Improving the EU’s ETS is important. But our priority must be to persuade and help China and India to limit greenhouse gas emissions.

The Chinese and Indian authorities say they take climate change seriously. But they insist that economic growth has priority and only rich countries can afford to combat climate change. China and India account for only 10 per cent of the fossil fuel CO2 accumulated in 1850-2004. The EU, the US and Russia together account for 70 per cent. Getting Beijing and Delhi to sign up to a tough post-Kyoto regime will be as difficult as it will be essential. In the meantime, are there other things we in Europe can do?

At a workshop on India, China and climate change – which the CER ran together with the German-British Forum on November 14th – we explored how the private sector could help China and India to become greener.

The transfer of Western technology is helping to make these countries more energy efficient. But change is slow: 15 years ago, Chinese power plants typically operated at a level of efficiency that was 35-50 per cent of that of German plants. Since then that share has crept up to 50-60 per cent. A step change is needed.

Many people put their hopes into clean coal technologies. These capture the CO2 produced by coal burning and bury it under ground. So far there are only a few pilot plants in places such as Norway and the UK. But even if the West managed to make the technology commercially viable, it would remain too expensive for China to roll it out on a grand scale.

Western governments and the EU give China some money to encourage the adoption of clean technologies. But it is not enough to make a difference. Perhaps market mechanisms are more promising. Business is certainly interested. There are now 80 environmental companies listed in London’s AIM (alternative investment market) alone. Mainstream companies from Goldman Sachs to Virgin have earmarked billions of dollars for green investment schemes. There are now more than 100 funds that solely invest in clean energy and other environmental technologies.

Under Kyoto’s ‘clean development mechanism’, rich-world polluters can keep within their target by investing in environmental projects in those developing countries that have no targets themselves. In theory, therefore, Western businesses have an incentive to invest in energy savings technologies, clean coal plants and renewables in China. In practice, however, the clean development mechanism is clunky and complicated. Its effectiveness also suffers from Kyoto’s limited lifespan. Most green investments, such as new power station or windfarms, have long lifespans. So investors have to make an assumption about long-term trends in carbon prices. At the moment, they don’t even know whether there will be a carbon market after Kyoto runs out in 2012.
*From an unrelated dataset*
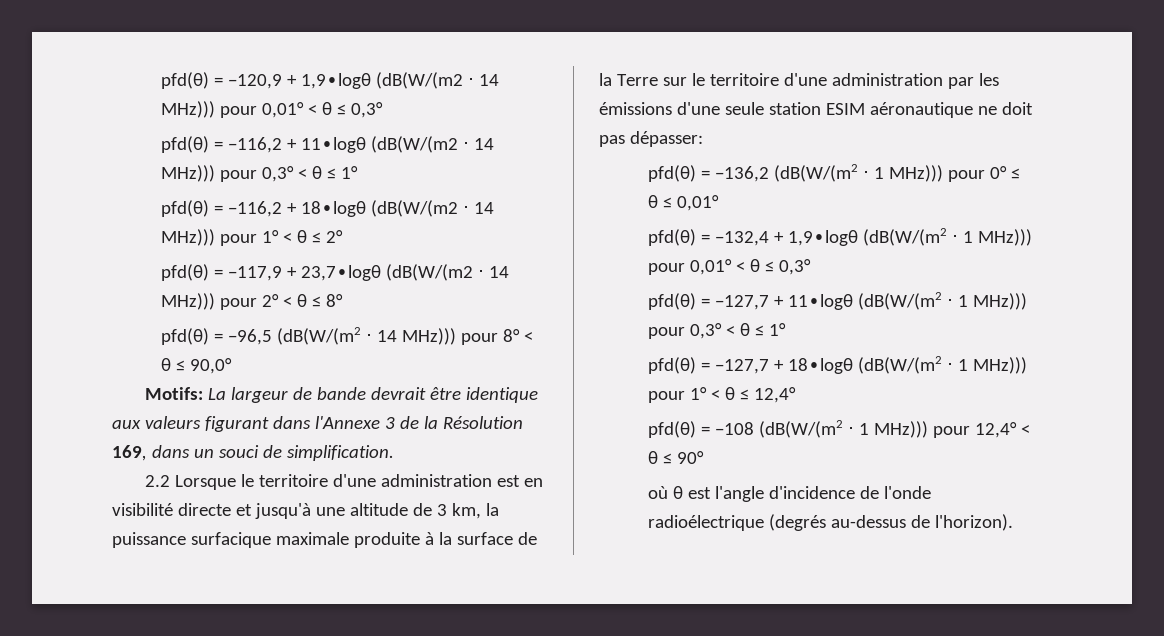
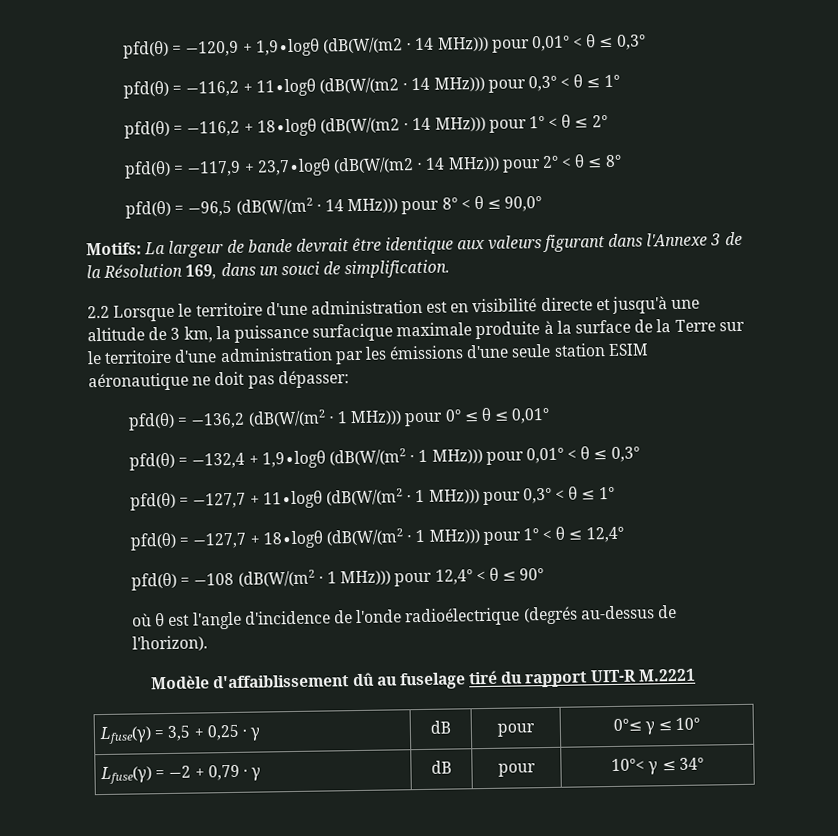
+ Modèle d'affaiblissement dû au fuselage tiré du rapport UIT-R M.2221
+ Lfuse(γ) = 3,5 + 0,25 · γ | dB | pour | 0°≤ γ ≤ 10°
+ Lfuse(γ) = −2 + 0,79 · γ | dB | pour | 10°< γ ≤ 34°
China itself is not exactly making it easy for Western companies. Widespread disregard for intellectual property rights makes investors reluctant to transfer the cutting edge technologies that are often needed in environmental projects. Moreover, regulatory frameworks are uncertain or badly enforced. Take renewables as an example. Both India and China have ambitious targets but since burning coal is cheaper than building dams or erecting wind turbines, regulation is needed to encourage investment. In 2004, the Chinese authorities announced that 30 Giga-watts should come from wind power by 2020 (a modest target: experts assume that China’s potential for wind-powered energy is at least ten times that). However, when the government finally released the relevant regulation in 2006, potential investors withdrew in frustration: local content requirements of 70 per cent and an overly competitive market framework would make it almost impossible for western companies to turn a profit. The big winners would be incumbent Chinese energy giants.

Western investment can help China and India to limit their greenhouse gas emissions. But these countries also need to help themselves by building an attractive regulatory and business environment for green investments.